In [None]:
import pandas as pd
pd.set_option('display.max_columns', None)

## LEITURA DE DADOS

In [None]:
df_store = pd.read_parquet('../../data/raw/part-00000-tid-2779033056155408584-f6316110-4c9a-4061-ae48-69b77c7c8c36-4-1-c000.snappy.parquet', engine="fastparquet")
df_transaction = pd.read_parquet('../../data/raw/part-00000-tid-5196563791502273604-c90d3a24-52f2-4955-b4ec-fb143aae74d8-4-1-c000.snappy.parquet', engine="fastparquet")
df_product = pd.read_parquet('../../data/raw/part-00000-tid-7173294866425216458-eae53fbf-d19e-4130-ba74-78f96b9675f1-4-1-c000.snappy.parquet', engine="fastparquet")
df_zipcode = pd.read_csv('../../data/raw/georef-zipcode.csv', sep=';')

## UNIFIYNG DATASETS

In [None]:
df = df_transaction.set_index("internal_store_id").join(
    other=df_store.set_index("pdv"),
    how='left'
).reset_index().set_index("internal_product_id").join(
    other=df_product.set_index("produto"),
    how='left'
).reset_index()

## INITIAL IDEAS

1. Create a unique identifier for `internal_store_id`, `internal_product_id`, and `week (transaction_date.dt.week);
2. Target: `quantity`;
3. Columns not to use:
- `net_value` or `taxes`;
- `description`.
4. Drop negative values from `quantity` and rounding float values;
5. Round float values from `quantity`;
10. Important notes:
- Use `types` instead of `category`, as it is a column that has the same categories with some differences that make alcoholic products a little more specific, which can influence sales.
- Analyze the correlation matrix focused on the gross/net profit variables.
- 667 internal_store_ids are not in df_store. If we use them, we must fill the NaN columns as Unknown for the characteristics of this POS in the preprocessor within our pipeline.
- To use zipcode, remember to create segments and categorize the column.

## DATA WRANGLING

In [None]:
df.groupby('transaction_date').size().reset_index(name='counts').sort_values(by='counts')

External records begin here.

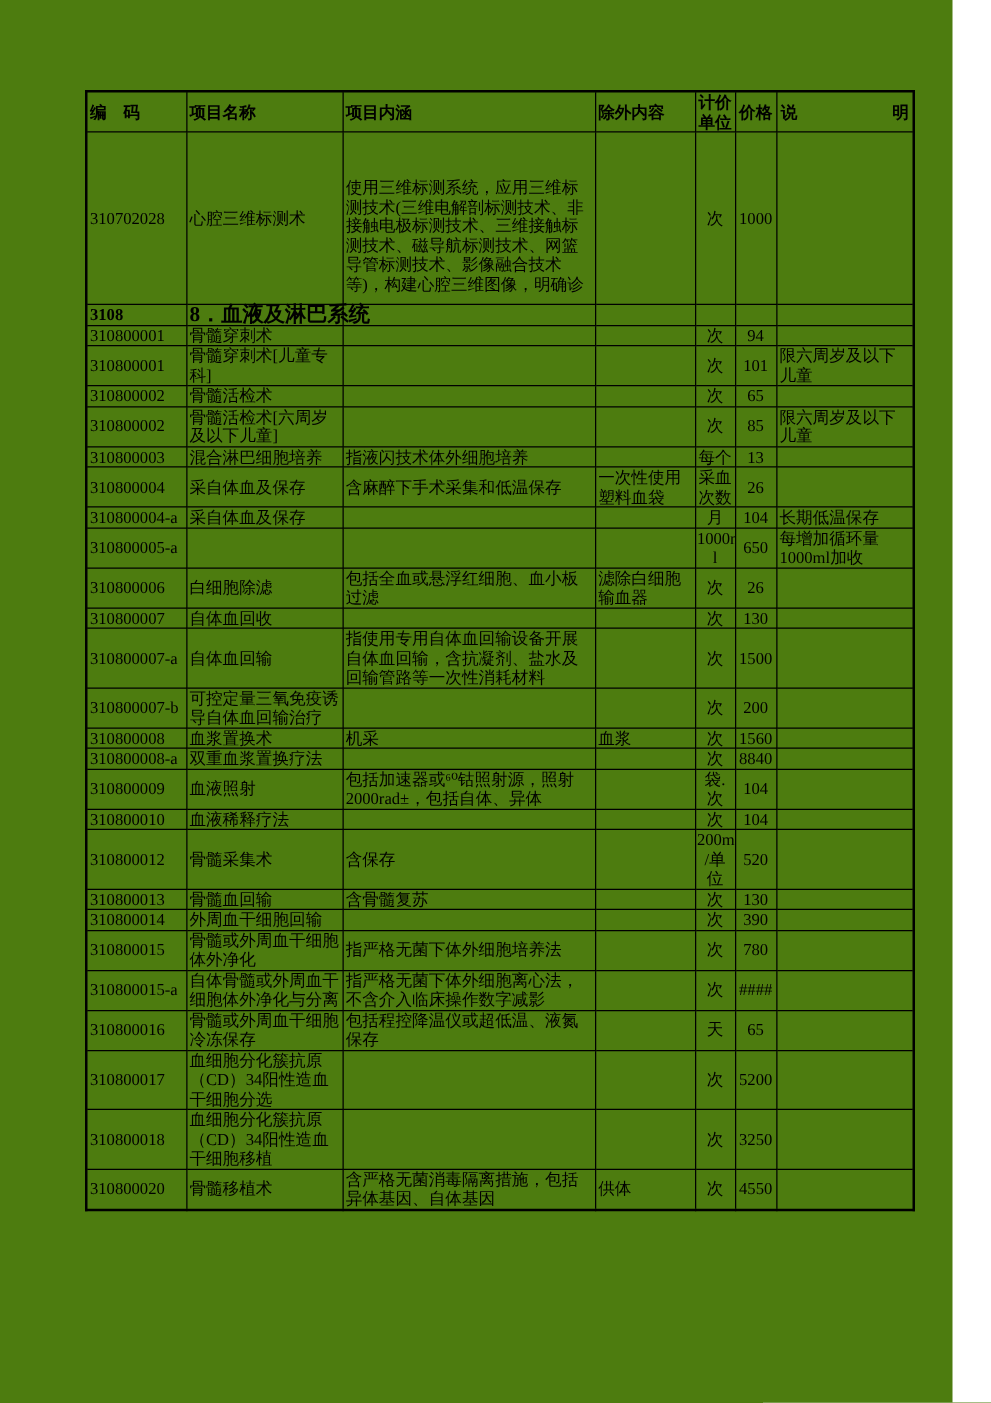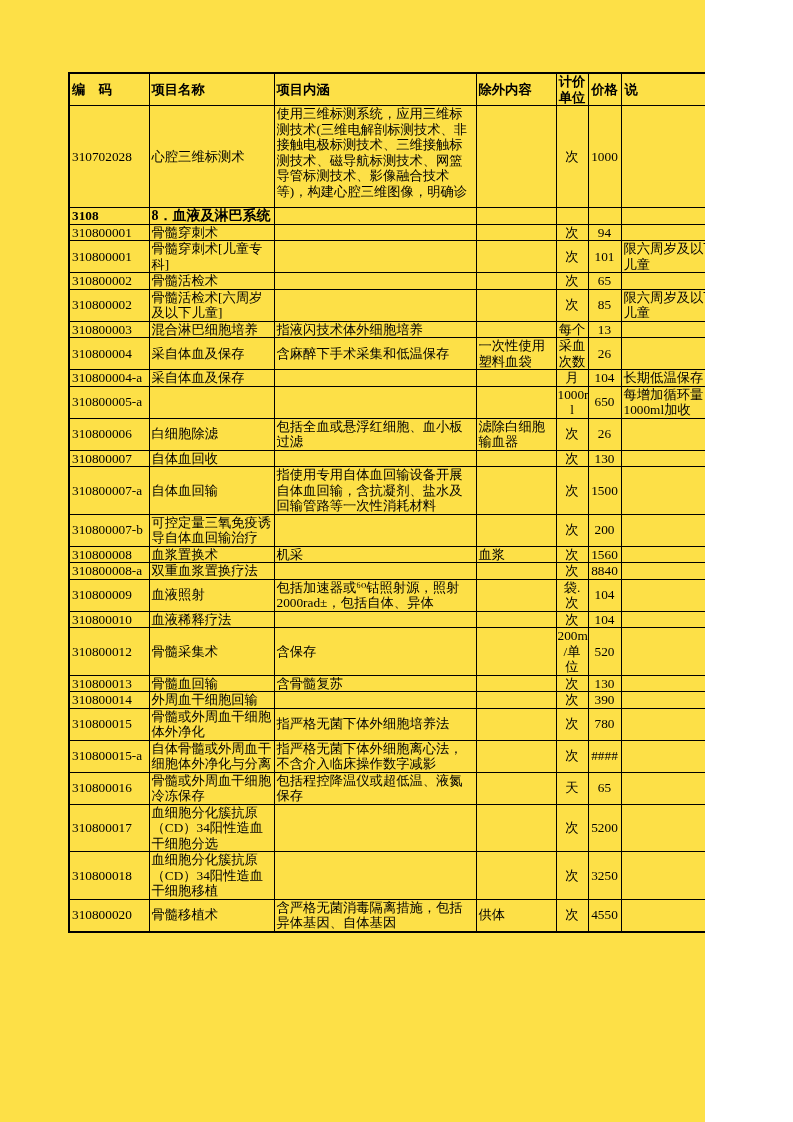"编 码" .page { background: #fde047 -> #4d7c0f; width: 705px -> 762px }
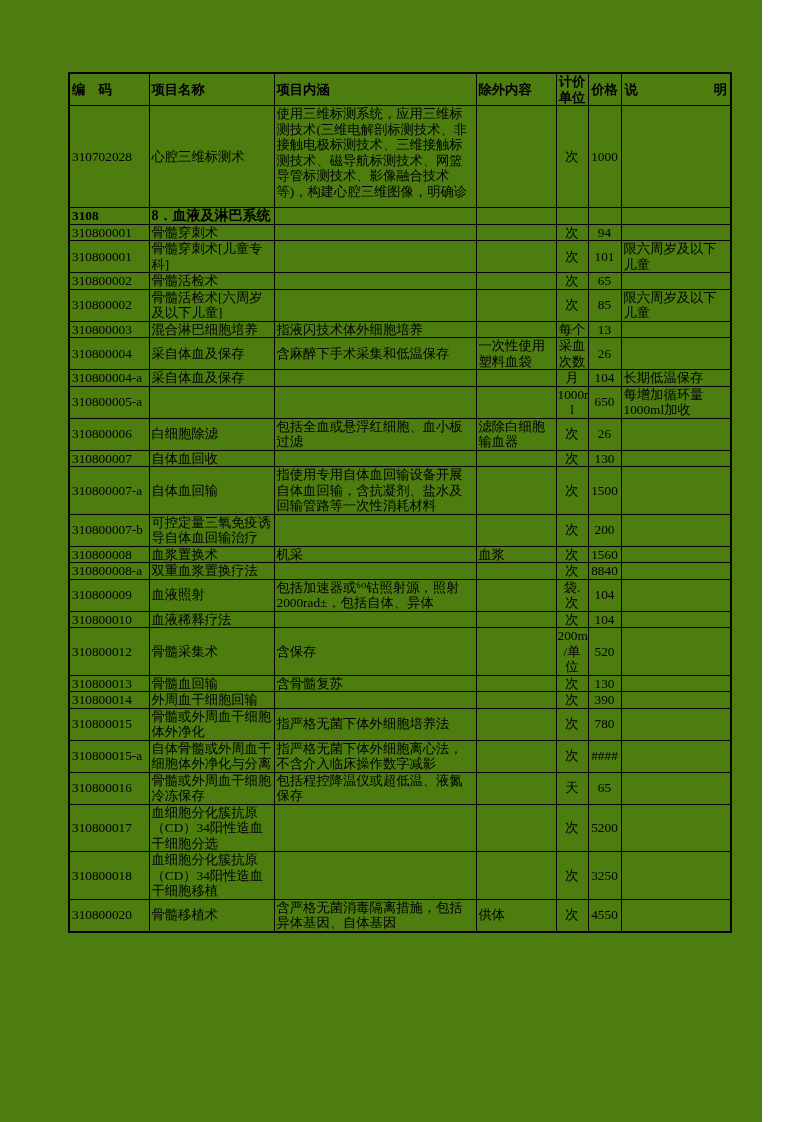"使用三维标测系统，应用三维标测技术(三维电解剖标测技术、非接触电极标测技术、三维" .clip { margin-top: none -> 36px }
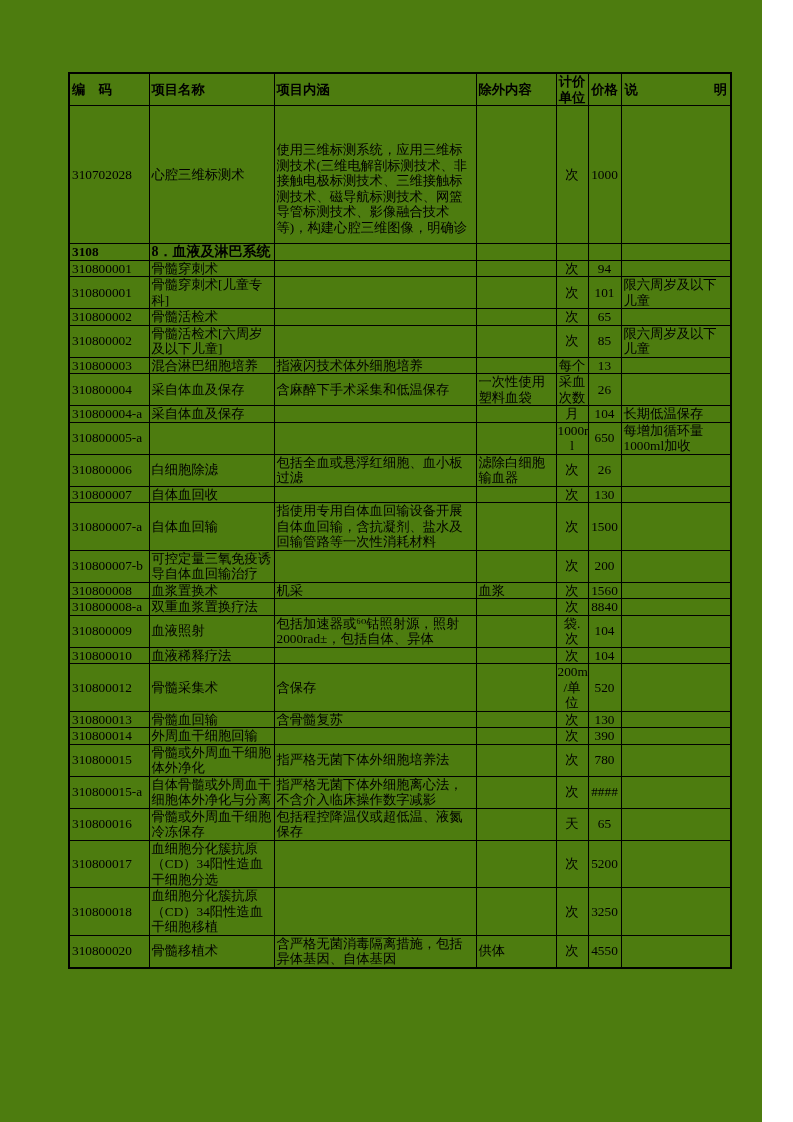"8．血液及淋巴系统" tr.section td.col-name .cell { font-size: 14px -> 17px }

### Dropping negative and rounding values from quantity

In [None]:
df = df[df.quantity >= 0]
df['quantity'] = df['quantity'].round().astype(int)

### Dropping some columns

In [None]:
df.drop(columns=['taxes','categoria','descricao','reference_date'], inplace=True)

### Transform temporal features

In [None]:
df.loc[:,'transaction_date'] = pd.to_datetime(df['transaction_date'])
df.loc[:,'day_of_week'] = df.loc[:,'transaction_date'].dt.dayofweek
df.loc[:,'month'] = df.loc[:,'transaction_date'].dt.month
df.loc[:,'week_of_year'] = df.loc[:,'transaction_date'].dt.isocalendar().week

### Finding city by zipcode

In [None]:
df_zipcode.rename(columns={'Zip Code': 'zipcode', 'Official USPS city name': 'city'}, inplace=True)
df = df.merge(df_zipcode.loc[:, ['zipcode','city']], on='zipcode', how='left')

## FEATURE ENGINEERING

### Creating Average number of skus purchased per city month

In [None]:
# Creating Average number of skus purchased per city and month
df_dict_month = df.loc[:,['internal_product_id', 'city', 'month', 'quantity']]\
    .groupby(['internal_product_id', 'city', 'month'])\
    .quantity\
    .mean()\
    .reset_index(name = 'AVG_SALES_CITY_MONTH')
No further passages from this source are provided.